11億人が難聴のリスクにさらされている

2015年2月27日|ジュネーブ – WHOによると.約11億人の青少年や若者が.スマートフォンなどの個人用オーディオ機器の安全でない使用や.ナイトクラブ.パブ.スポーツスタジアムなどの騒々しい娯楽施設で聴覚を損なう音レベルにさらされることにより.難聴の危険にさらされている。 難聴は心身の健康.教育.雇用に極めて深刻な影響を及ぼす可能性がある。 WHOが中・高所得国の研究データを分析したところ.12歳から35歳までの青少年の約50%が.安全でないレベルのパーソナルオーディオ機器を使用しており.約40%が娯楽施設で有害と思われる騒音レベルにさらされていることがわかった。 例えば.85デシベル以上の音に連続8時間.または100デシベル以上の音に15分間さらされることは.安全でないと考えられている。 WHOの非伝染性疾患管理・障害・暴力・傷害予防部門のディレクターであるエティエンヌ・クルーグ博士は.「日々のレクリエーション活動で難聴の危険にさらされる若者が増えています。 一度聴力を失うと.二度と聴力を失うことはありません。 そして.簡単な予防策を講じることで.聴力を損なうことなくレクリエーション活動を楽しむことができます。

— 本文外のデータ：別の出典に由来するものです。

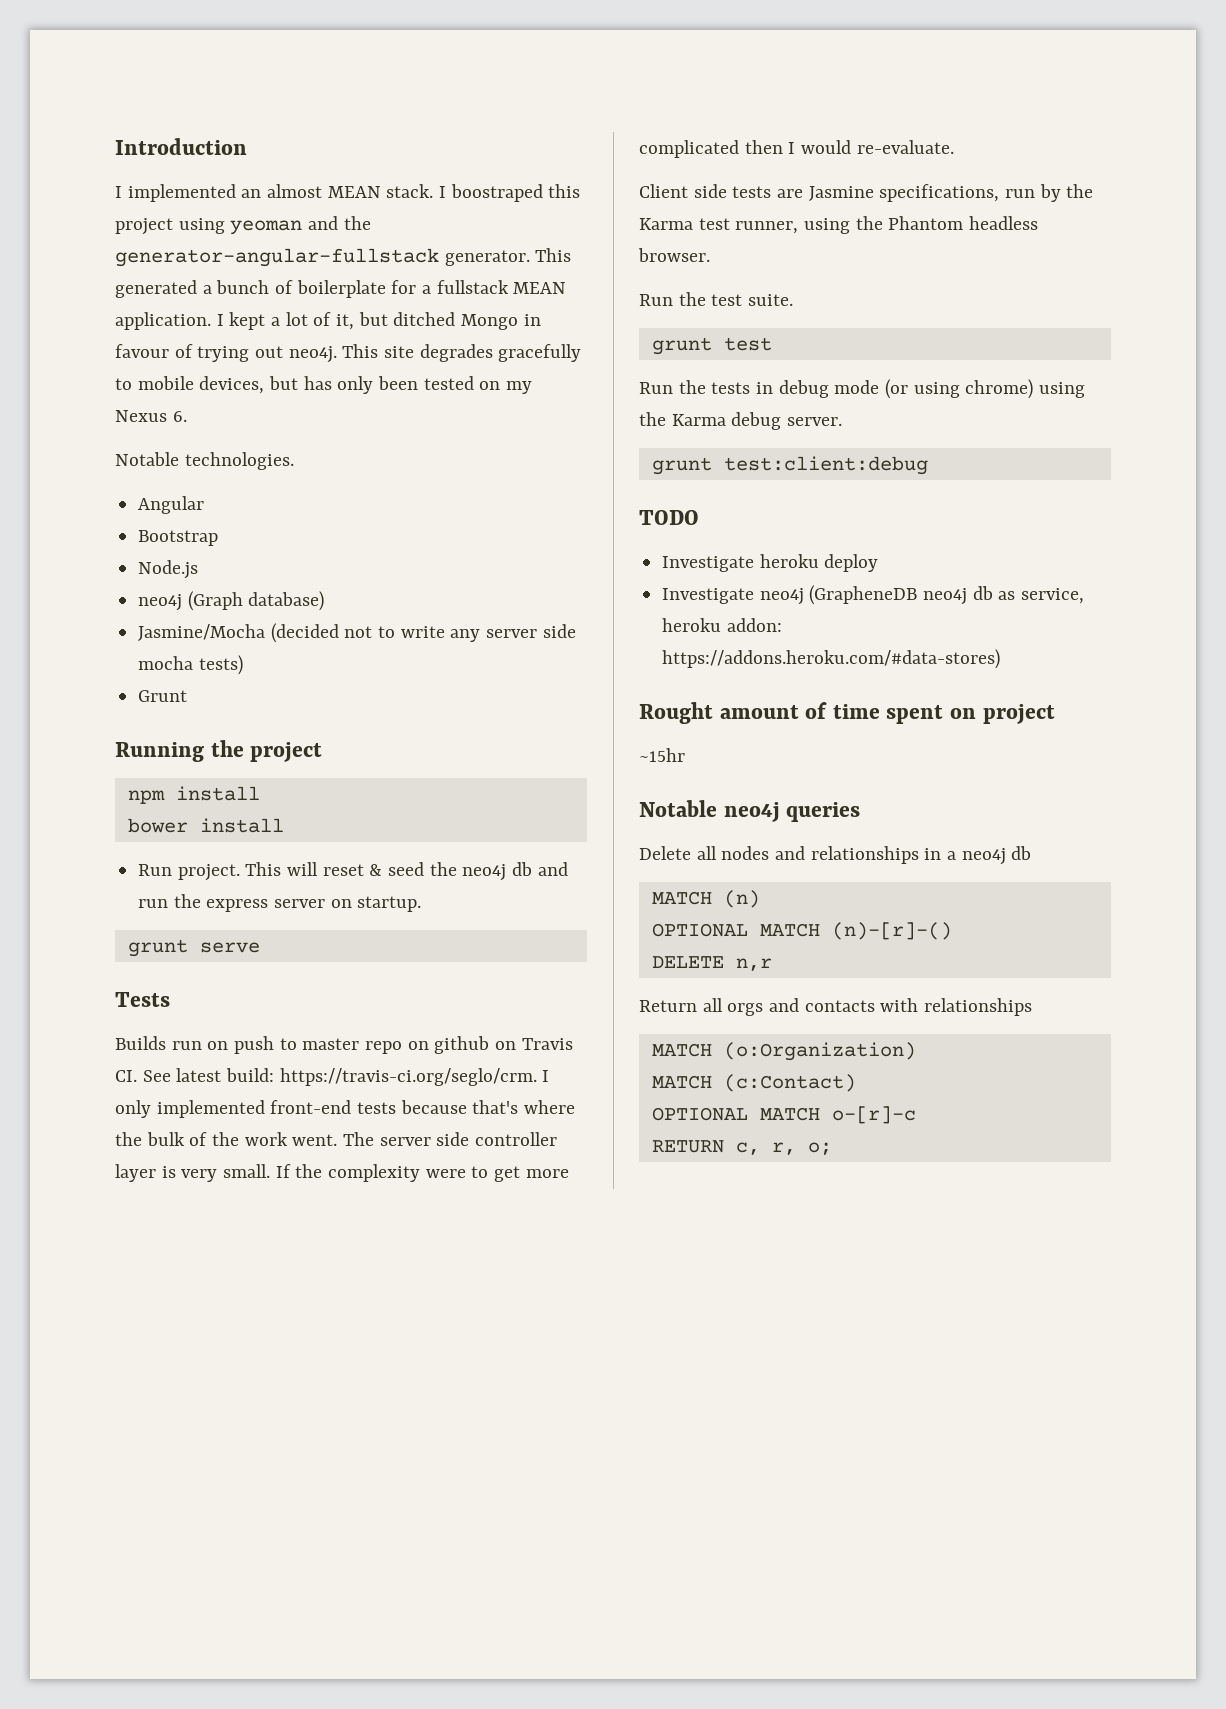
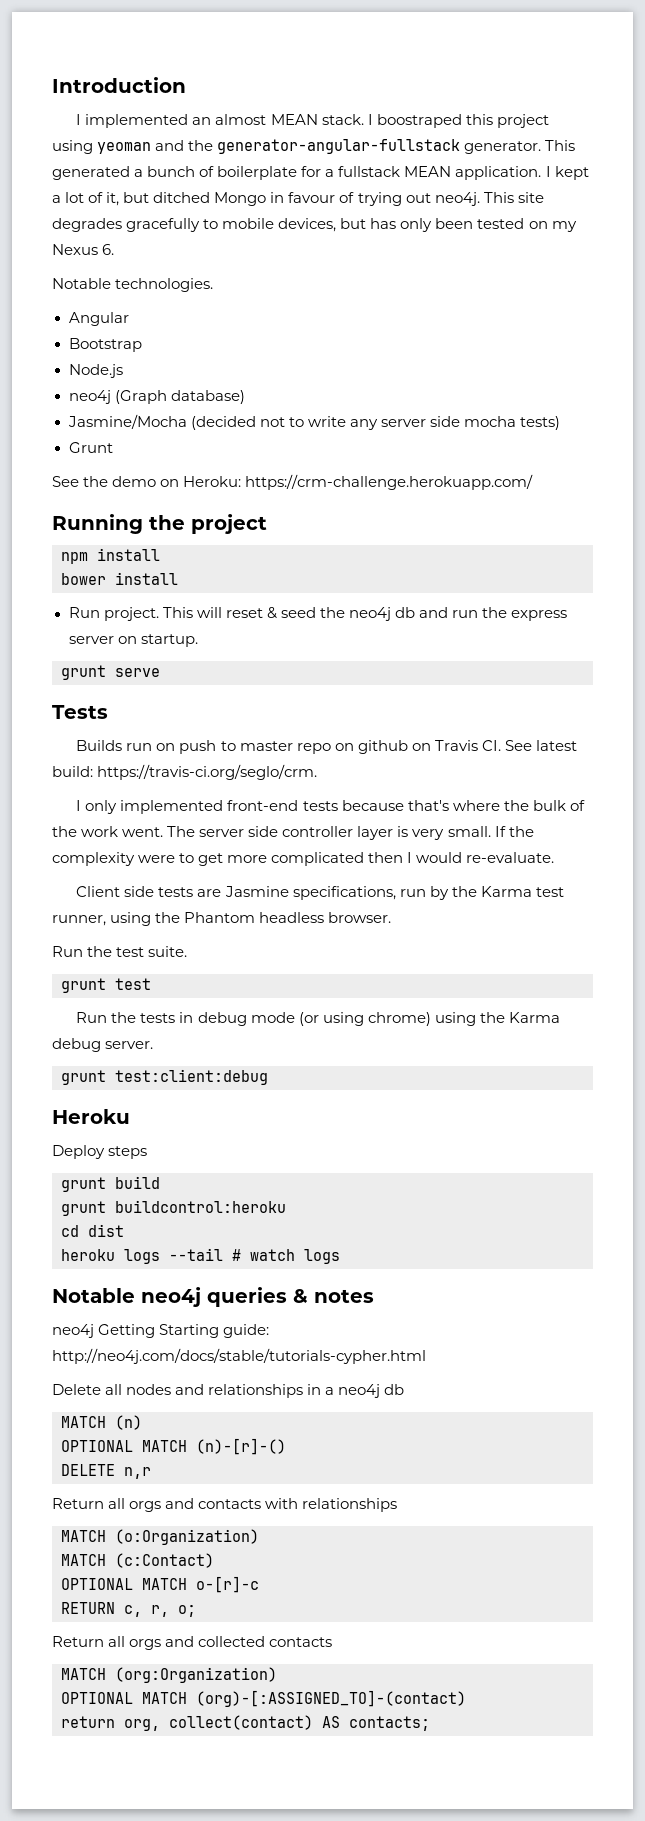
+ See the demo on Heroku: https://crm-challenge.herokuapp.com/
- Builds run on push to master repo on github on Travis CI. See latest build: https://travis-ci.org/seglo/crm. I only implemented front-end tests because that's where the bulk of the work went.
+ Builds run on push to master repo on github on Travis CI. See latest build: https://travis-ci.org/seglo/crm.
+ I only implemented front-end tests because that's where the bulk of the work went.
- TODO
- Investigate heroku deploy
- Investigate neo4j (GrapheneDB neo4j db as service, heroku addon: https://addons.heroku.com/#data-stores)
- Rought amount of time spent on project
- ~15hr
- Notable neo4j queries
+ Heroku
+ Deploy steps
+ grunt build
+ grunt buildcontrol:heroku
+ cd dist
+ heroku logs --tail # watch logs
+ Notable neo4j queries & notes
+ neo4j Getting Starting guide: http://neo4j.com/docs/stable/tutorials-cypher.html
+ Return all orgs and collected contacts
+ MATCH (org:Organization)
+ OPTIONAL MATCH (org)-[:ASSIGNED_TO]-(contact)
+ return org, collect(contact) AS contacts;

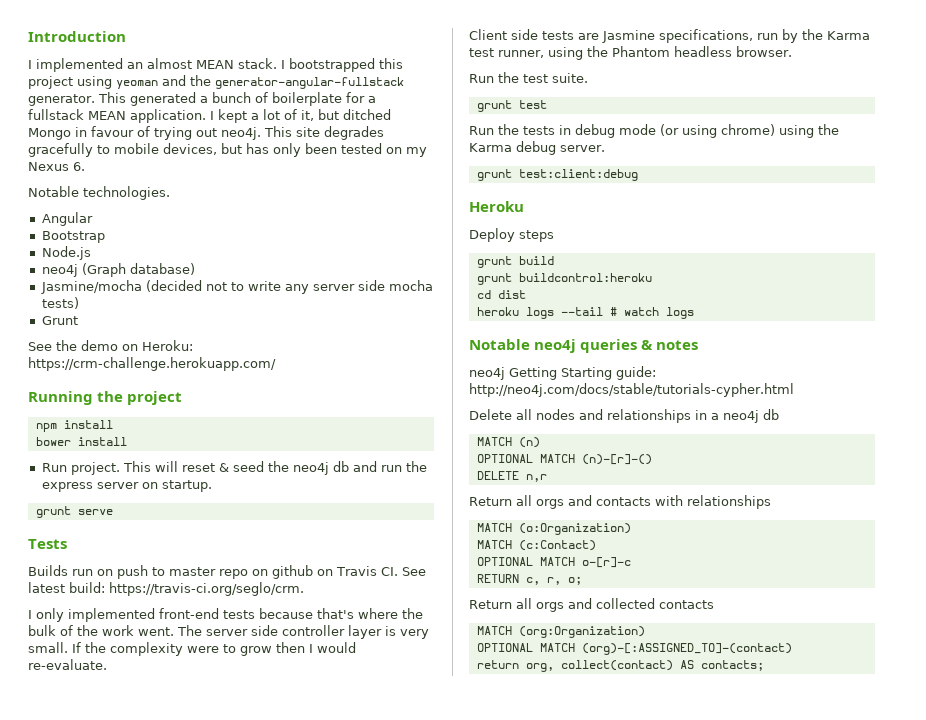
- I boostraped this project using yeoman and the generator-angular-fullstack generator.
+ I bootstrapped this project using yeoman and the generator-angular-fullstack generator.
- Jasmine/Mocha (decided not to write any server side mocha tests)
+ Jasmine/mocha (decided not to write any server side mocha tests)
- If the complexity were to get more complicated then I would re-evaluate.
+ If the complexity were to grow then I would re-evaluate.

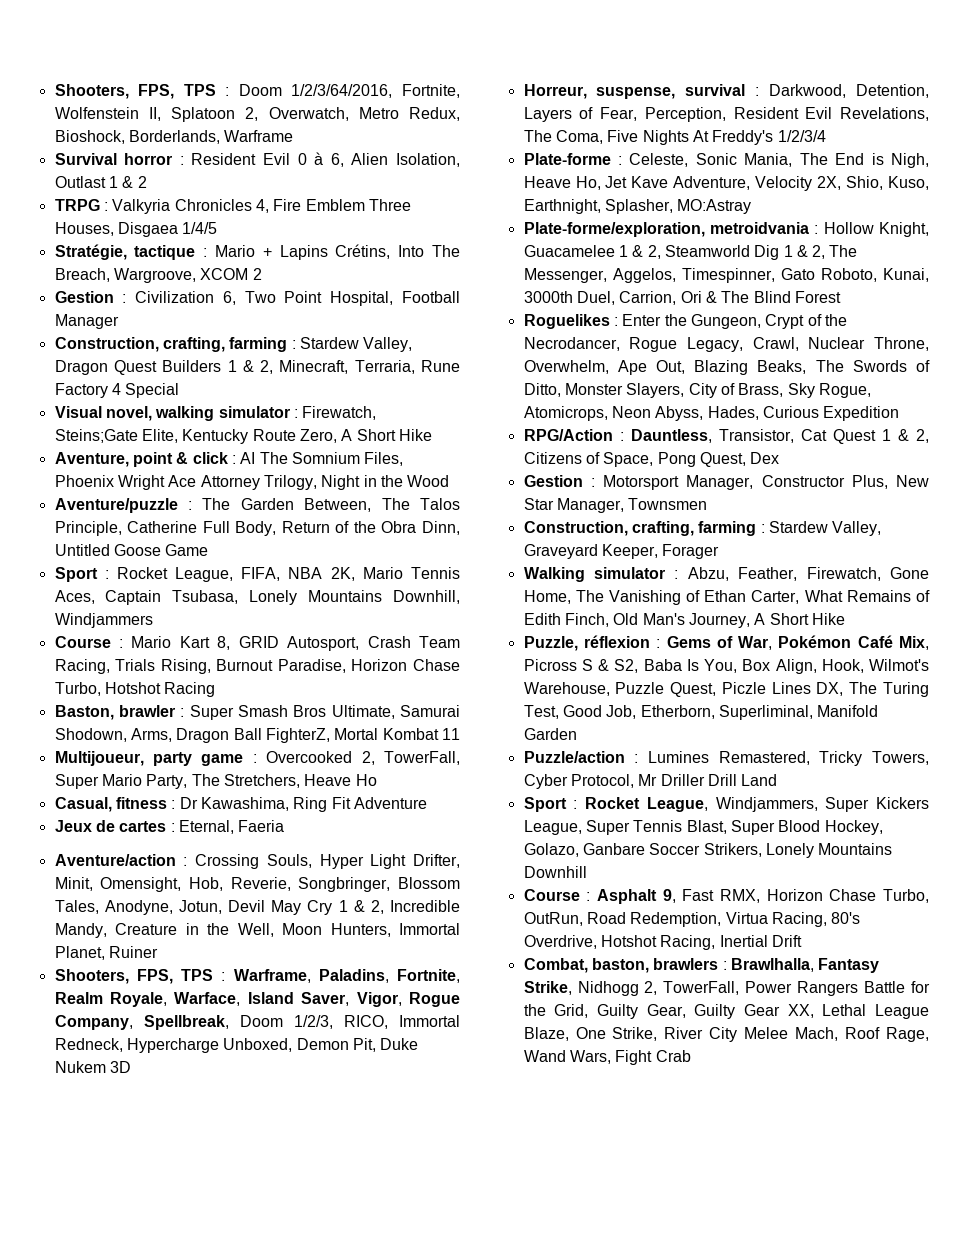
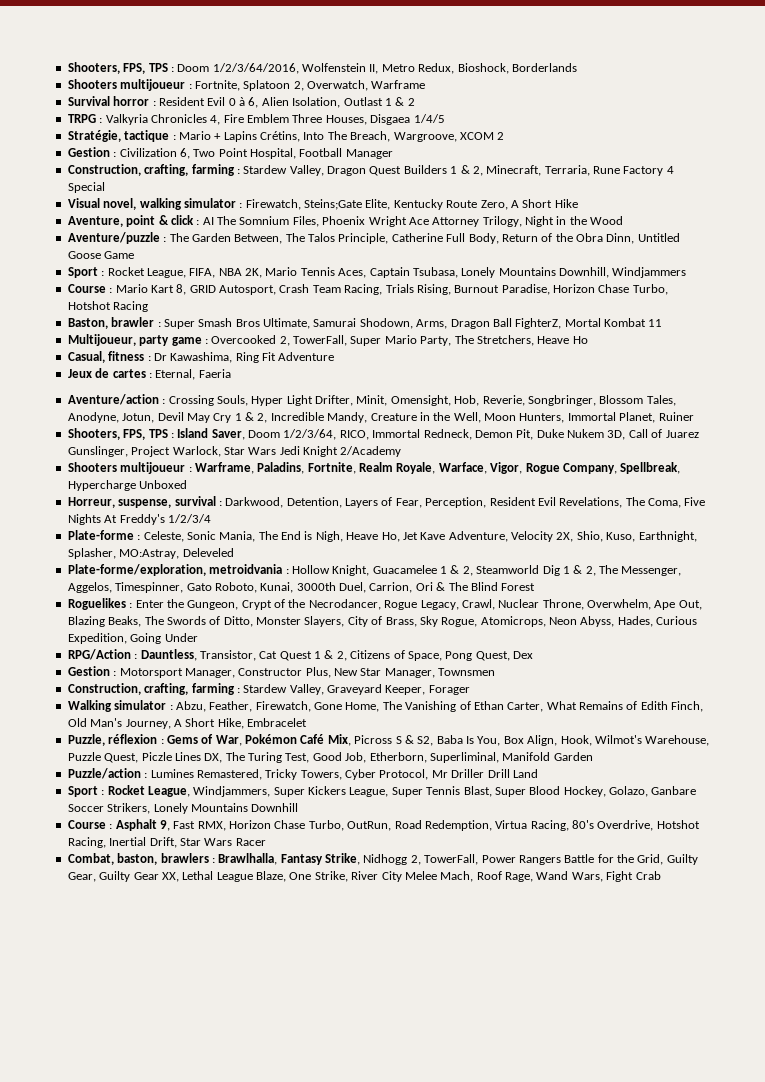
- Shooters, FPS, TPS : Doom 1/2/3/64/2016, Fortnite, Wolfenstein II, Splatoon 2, Overwatch, Metro Redux, Bioshock, Borderlands, Warframe
+ Shooters, FPS, TPS : Doom 1/2/3/64/2016, Wolfenstein II, Metro Redux, Bioshock, Borderlands
+ Shooters multijoueur : Fortnite, Splatoon 2, Overwatch, Warframe
- Shooters, FPS, TPS : Warframe, Paladins, Fortnite, Realm Royale, Warface, Island Saver, Vigor, Rogue Company, Spellbreak, Doom 1/2/3, RICO, Immortal Redneck, Hypercharge Unboxed, Demon Pit, Duke Nukem 3D
+ Shooters, FPS, TPS : Island Saver, Doom 1/2/3/64, RICO, Immortal Redneck, Demon Pit, Duke Nukem 3D, Call of Juarez Gunslinger, Project Warlock, Star Wars Jedi Knight 2/Academy
+ Shooters multijoueur : Warframe, Paladins, Fortnite, Realm Royale, Warface, Vigor, Rogue Company, Spellbreak, Hypercharge Unboxed
- Plate-forme : Celeste, Sonic Mania, The End is Nigh, Heave Ho, Jet Kave Adventure, Velocity 2X, Shio, Kuso, Earthnight, Splasher, MO:Astray
+ Plate-forme : Celeste, Sonic Mania, The End is Nigh, Heave Ho, Jet Kave Adventure, Velocity 2X, Shio, Kuso, Earthnight, Splasher, MO:Astray, Deleveled
- Roguelikes : Enter the Gungeon, Crypt of the Necrodancer, Rogue Legacy, Crawl, Nuclear Throne, Overwhelm, Ape Out, Blazing Beaks, The Swords of Ditto, Monster Slayers, City of Brass, Sky Rogue, Atomicrops, Neon Abyss, Hades, Curious Expedition
+ Roguelikes : Enter the Gungeon, Crypt of the Necrodancer, Rogue Legacy, Crawl, Nuclear Throne, Overwhelm, Ape Out, Blazing Beaks, The Swords of Ditto, Monster Slayers, City of Brass, Sky Rogue, Atomicrops, Neon Abyss, Hades, Curious Expedition, Going Under
- Walking simulator : Abzu, Feather, Firewatch, Gone Home, The Vanishing of Ethan Carter, What Remains of Edith Finch, Old Man's Journey, A Short Hike
+ Walking simulator : Abzu, Feather, Firewatch, Gone Home, The Vanishing of Ethan Carter, What Remains of Edith Finch, Old Man's Journey, A Short Hike, Embracelet
- Course : Asphalt 9, Fast RMX, Horizon Chase Turbo, OutRun, Road Redemption, Virtua Racing, 80's Overdrive, Hotshot Racing, Inertial Drift
+ Course : Asphalt 9, Fast RMX, Horizon Chase Turbo, OutRun, Road Redemption, Virtua Racing, 80's Overdrive, Hotshot Racing, Inertial Drift, Star Wars Racer

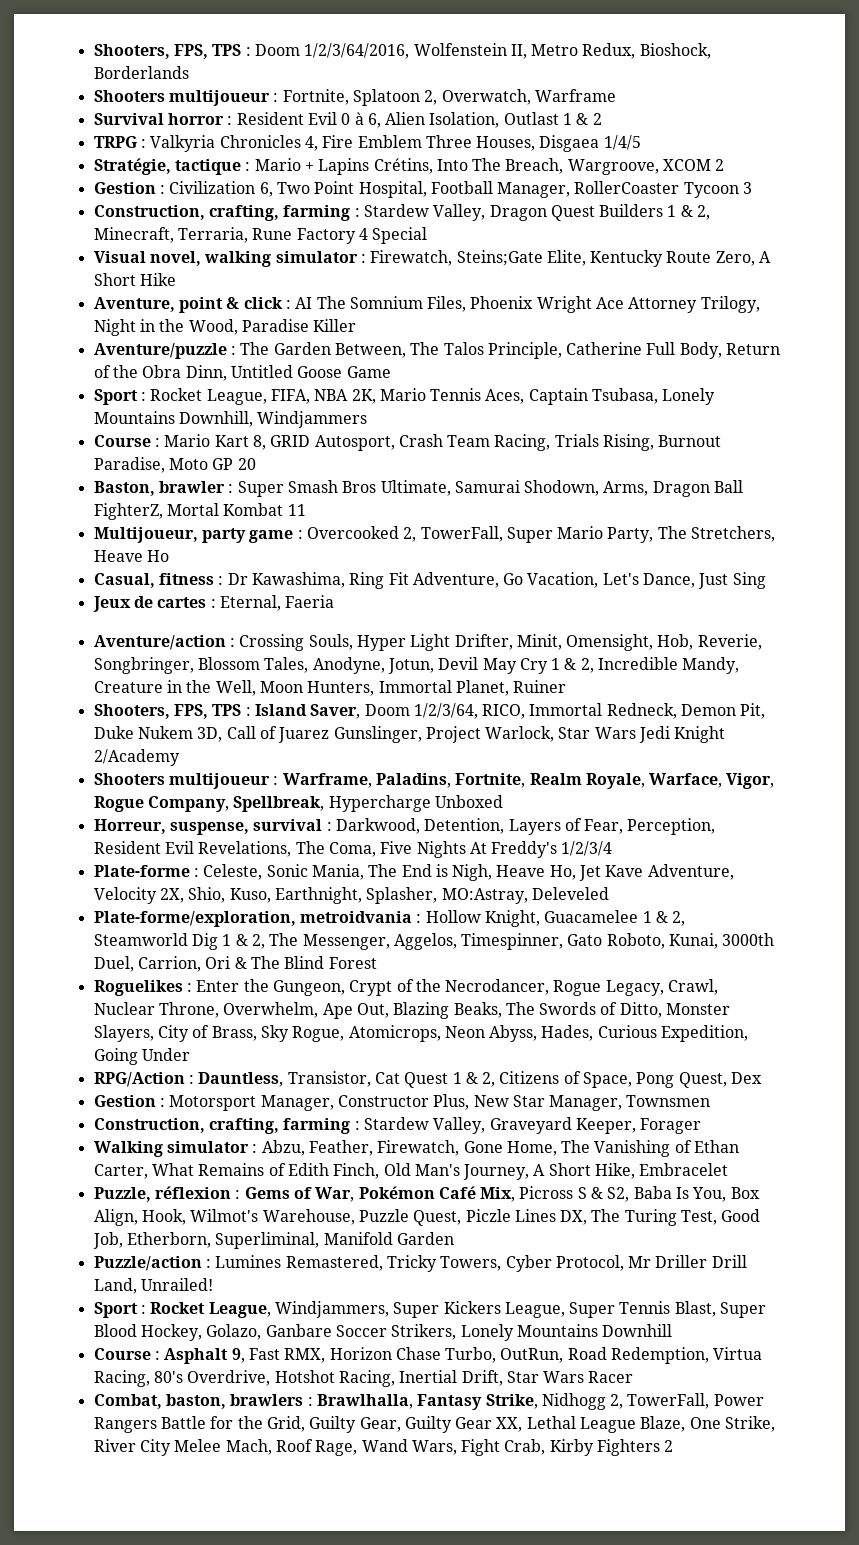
- Gestion : Civilization 6, Two Point Hospital, Football Manager
+ Gestion : Civilization 6, Two Point Hospital, Football Manager, RollerCoaster Tycoon 3
- Aventure, point & click : AI The Somnium Files, Phoenix Wright Ace Attorney Trilogy, Night in the Wood
+ Aventure, point & click : AI The Somnium Files, Phoenix Wright Ace Attorney Trilogy, Night in the Wood, Paradise Killer
- Course : Mario Kart 8, GRID Autosport, Crash Team Racing, Trials Rising, Burnout Paradise, Horizon Chase Turbo, Hotshot Racing
+ Course : Mario Kart 8, GRID Autosport, Crash Team Racing, Trials Rising, Burnout Paradise, Moto GP 20
- Casual, fitness : Dr Kawashima, Ring Fit Adventure
+ Casual, fitness : Dr Kawashima, Ring Fit Adventure, Go Vacation, Let's Dance, Just Sing
- Puzzle/action : Lumines Remastered, Tricky Towers, Cyber Protocol, Mr Driller Drill Land
+ Puzzle/action : Lumines Remastered, Tricky Towers, Cyber Protocol, Mr Driller Drill Land, Unrailed!
- Combat, baston, brawlers : Brawlhalla, Fantasy Strike, Nidhogg 2, TowerFall, Power Rangers Battle for the Grid, Guilty Gear, Guilty Gear XX, Lethal League Blaze, One Strike, River City Melee Mach, Roof Rage, Wand Wars, Fight Crab
+ Combat, baston, brawlers : Brawlhalla, Fantasy Strike, Nidhogg 2, TowerFall, Power Rangers Battle for the Grid, Guilty Gear, Guilty Gear XX, Lethal League Blaze, One Strike, River City Melee Mach, Roof Rage, Wand Wars, Fight Crab, Kirby Fighters 2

” 聴覚の安全性は.音の強さや大きさ.聴取時間や頻度によって異なります。 大きな音にさらされると.一時的な難聴や耳鳴りを引き起こすことがあります。 音量が非常に大きかったり.定期的または長時間さらされたりすると.耳の感覚細胞に永久的な損傷を与え.不可逆的な難聴になる可能性があります。 WHOの勧告 WHOは.職場における1日の最大騒音暴露限度を8時間まで85dBと勧告している。 ナイトクラブやバー.スポーツイベントの利用者の多くは.日常的にさらに高い騒音レベルにさらされているため.暴露時間を大幅に短縮する必要がある。 例えば.そのような場所での騒音レベルは100dBに達することが多く.15分以上さらされると聴覚に損傷を与える可能性がある。 青少年は.個人所有のオーディオ機器の音量を下げたり.騒がしい場所では耳栓をしたり.適切な耳かけ型または頭かけ型のヘッドフォン(できればノイズキャンセリングヘッドフォン)を使用することで.聴覚をより保護することができる。 また.騒がしい活動に費やす時間を制限し.時々聴覚器官に短い休憩を与え.個人用オーディオ機器の使用を1時間以内に制限することもできる。 スマートフォンのアプリを使えば.安全な聴力レベルをモニターすることができる。 また.難聴の警告サインを認識し.定期的に聴力検査を受けるべきである。 政府もまた.厳しい娯楽騒音法を制定・施行し.広報キャンペーンを通じて難聴のリスクに対する認識を高める役割を担っている。 両親.教師.医師は.若者に安全な聴力について教育することができ.娯楽施設の経営者は.会場内の安全な騒音レベルを維持し.音量調整を行い.耳栓や「クワイエットルーム」を客に提供することができる。 メーカーは.安全機能を備えたパーソナル・オーディオ機器を設計し.製品やパッケージに安全な聴こえのメッセージを表示することができます。 聴こえを守ろう」プログラム 毎年3月3日は国際イヤーケアデーである。 WHOは.安全でない聴覚の危険性に注意を喚起し.より安全な行動を促進するため.Protect Your Hearingプログラムを実施しています。 WHOは世界中のパートナーと協力し.青少年とその家族に騒音性難聴の危険性について注意を喚起し.各国政府がこの問題にもっと注意を払い.一般的な難聴を予防するための幅広い努力をするよう働きかけています。 騒音.遺伝的疾患.出産による合併症.特定の感染症.耳の慢性感染症.特定の薬剤の使用.加齢など.さまざまな理由により.現在世界全体で3億6,000万人が中程度から重度の難聴を患っている。 難聴の半数は回避可能であると推定されている。 この問題に対処するため.WHOは難聴に関するデータと情報をまとめ.難聴の有病率.原因.影響.予防と管理の機会を特定し.各国が聴覚保健計画を策定・実施し.プライマリーヘルスケアシステムに統合するのを支援し.保健従事者のトレーニングのための技術的リソースを提供している。